The cumulative incidence of an arterial event was 1.5% (95% CI, 0.57%-3.99%; 192 patients at risk) at 5 years, 4.1% (95% CI, 2.14% to 7.83%; 120 patients) at 10 years, 12.8% (95% CI, 7.15% to 22.26%; 23 patients) at 20 years, and 22.1% (95% CI, 12.0% to 40.9%; 7 patients) at 25 years. Mean (± SD) at 25 years is shown on the figure.

Figure 2

Cumulative incidence of an arterial event stratified by age of the patients at time of HSCT. (A) The cumulative incidence at 20 years is 8.7% for patients younger than 20 years, 20.2% for patients between 20 and 40 years, and 50.1% for patients between 40 and 60 years of age at HSCT (P < .001). (B) The cumulative incidence of an arterial vascular event at 15 years, adjusted for age. Using an adjusted Cox model, the relative risk is significantly higher after allogeneic than after autologous HSCT.

Figure 3

Univariate analysis of risk factors for a cardiovascular event. In a time-dependent univariate Cox regression analysis, cardiovascular events are associated with the development of arterial hypertension (RR: 3.64; 95% CI, 1.41 to 9.44; P =.008), diabetes (RR: 9.62; 95% CI, 3.32 to 27.84; P < .001), and dyslipidemia (RR: 5.44; 95% CI, 2.02 to 14.62; P =.001) is increased. For a BMI greater than 25 kg/m2 and sex, the relative risk for an arterial event is not increased.

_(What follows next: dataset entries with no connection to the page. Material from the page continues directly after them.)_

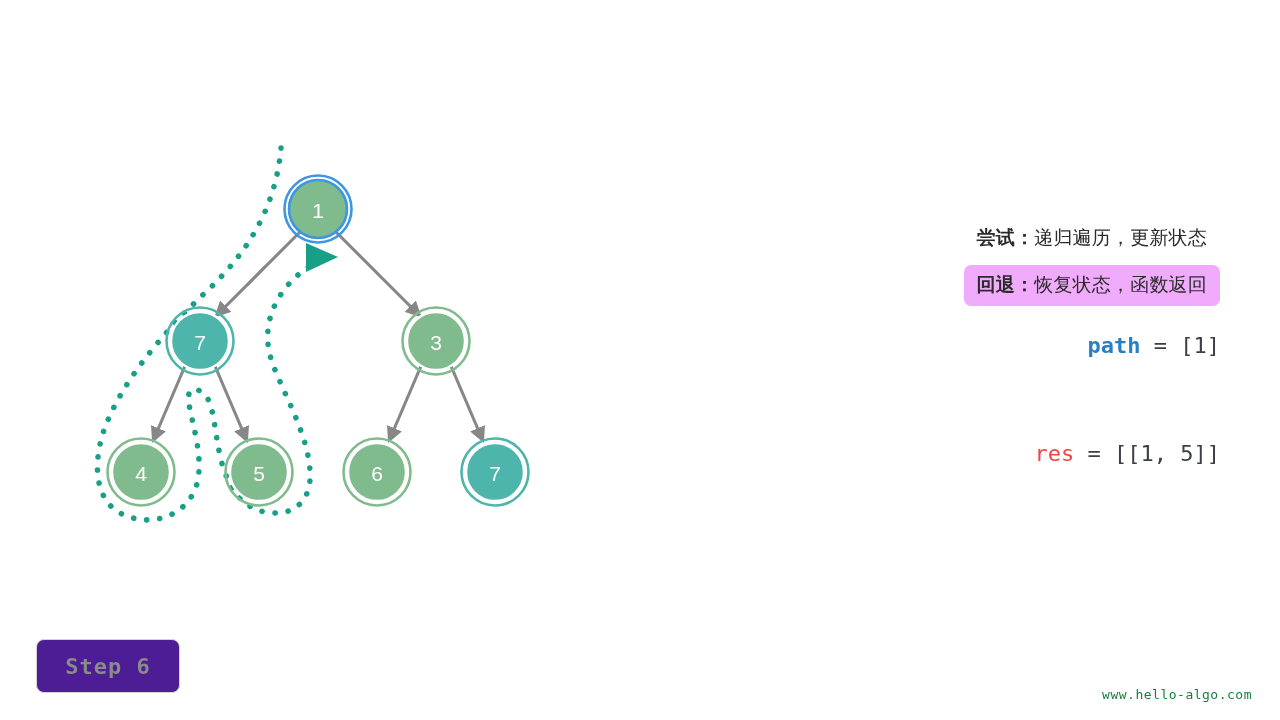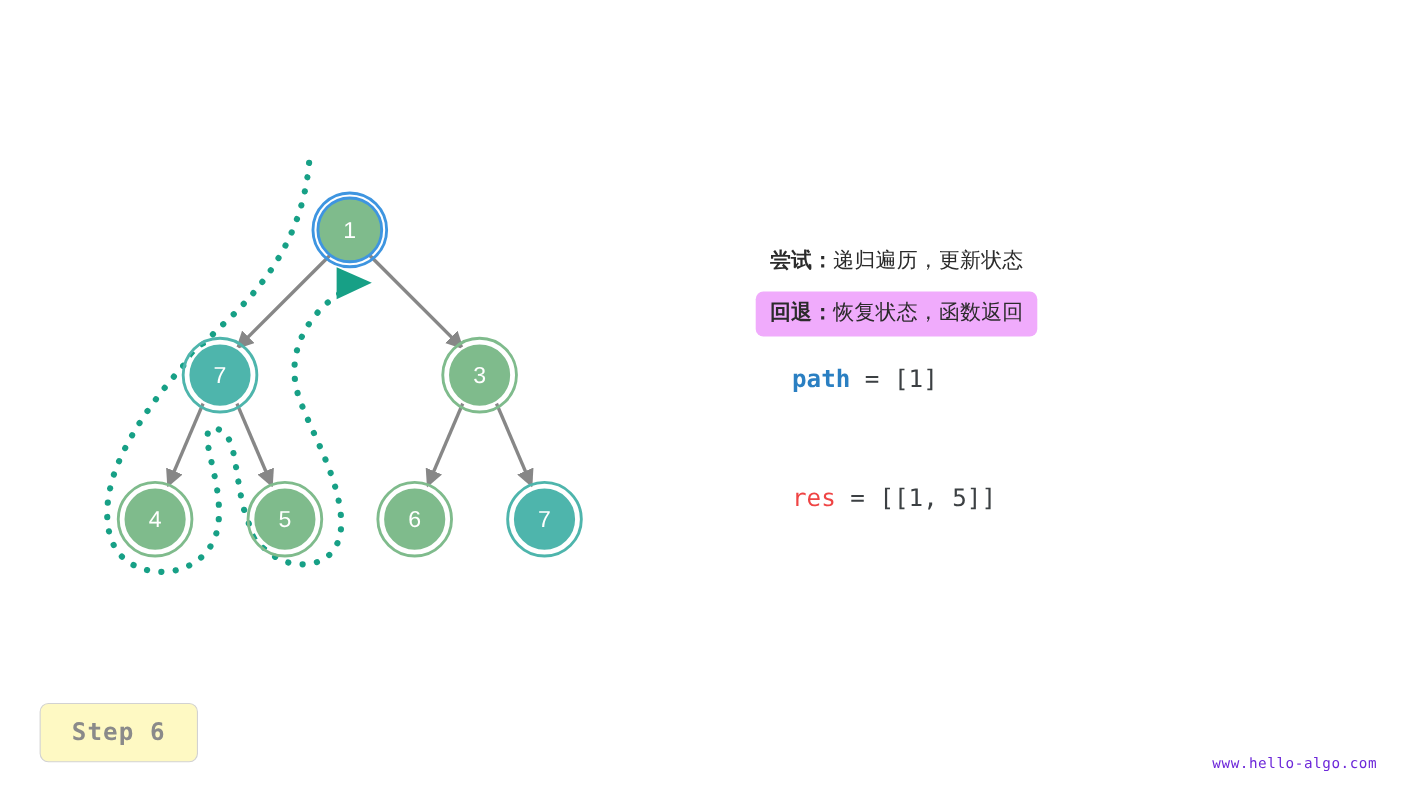"尝试：递归遍历，更新状态" .panel { left: 700px -> 680px; text-align: none -> right }
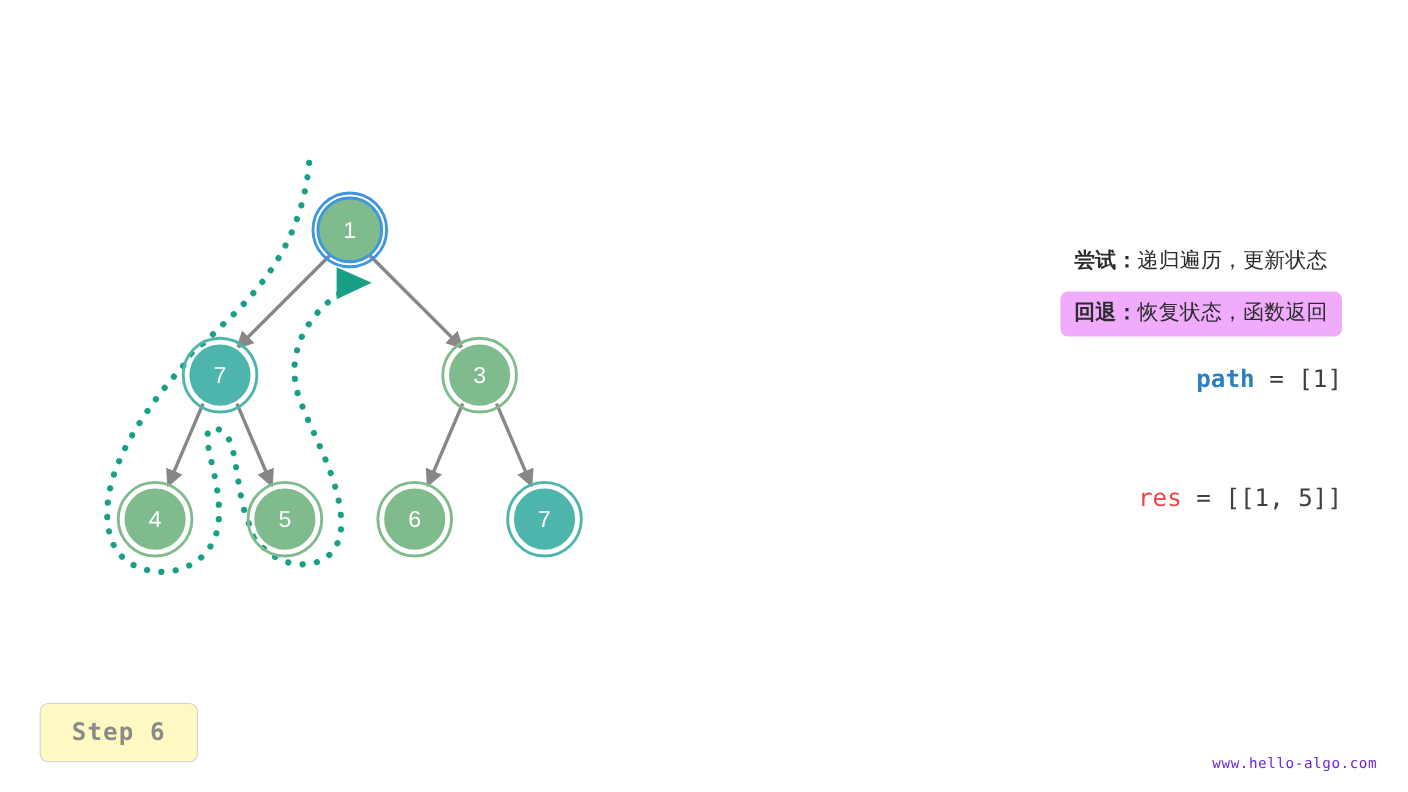"Step 6" .step-badge { background: #fef9c3 -> #4c1d95 }
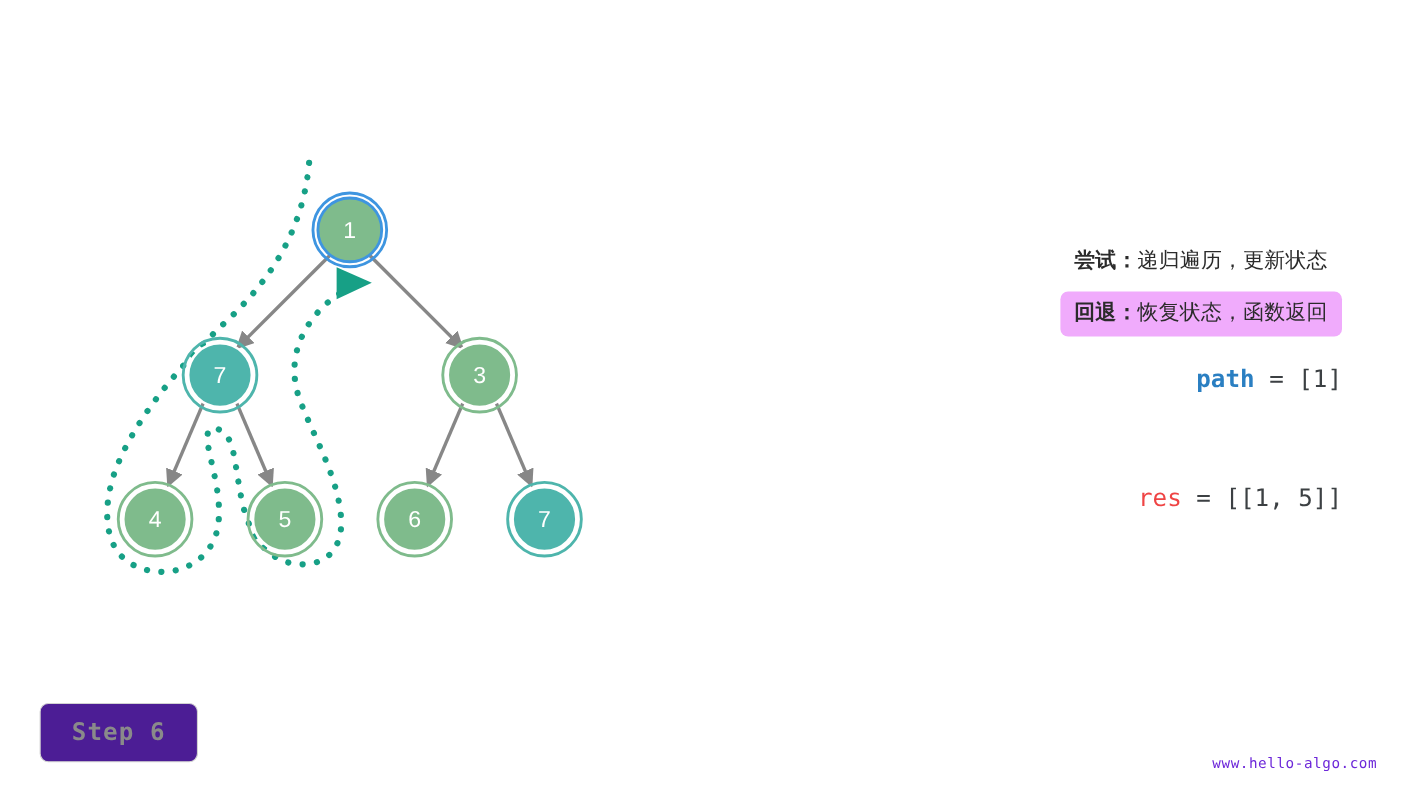"www.hello-algo.com" .watermark { color: #6d28d9 -> #15803d }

In univariate analysis also the type of disease was associated with increased risk of cardiovascular disease. Indeed, arterial vascular event was observed only in patients with myeloid neoplasm (acute myeloid leukemia [AML], CML, MDS, or myeloproliferative disease [MPD]), and not in those with lymphoid neoplasms (acute lymphoblastic leukemia [ALL], chronic lymphocytic leukemia [CLL], non-Hodgkin lymphoma [NHL], multiple myeloma), or aplastic anemia (P =.007). Patients with myeloid neoplasms also were different in other aspects. They were older at time of transplantation (median age 32 years versus 21 years; P < .001), and at time of last follow-up (42 years versus 34 years; P < .001), and had longer follow-up time (9.3 years versus 8.2 years; P =.038).

In multivariate Cox regression analysis using age as a timescale, only the development of at least 2 cardiovascular risk factors (hypertension, diabetes, dyslipidemia, or obesity) was statistically associated with an increased risk for cardiovascular events (RR 14.6, 95% CI 1.69–126, P =.015), whereas sex and type of disease were not (P =.37 and .10, respectively).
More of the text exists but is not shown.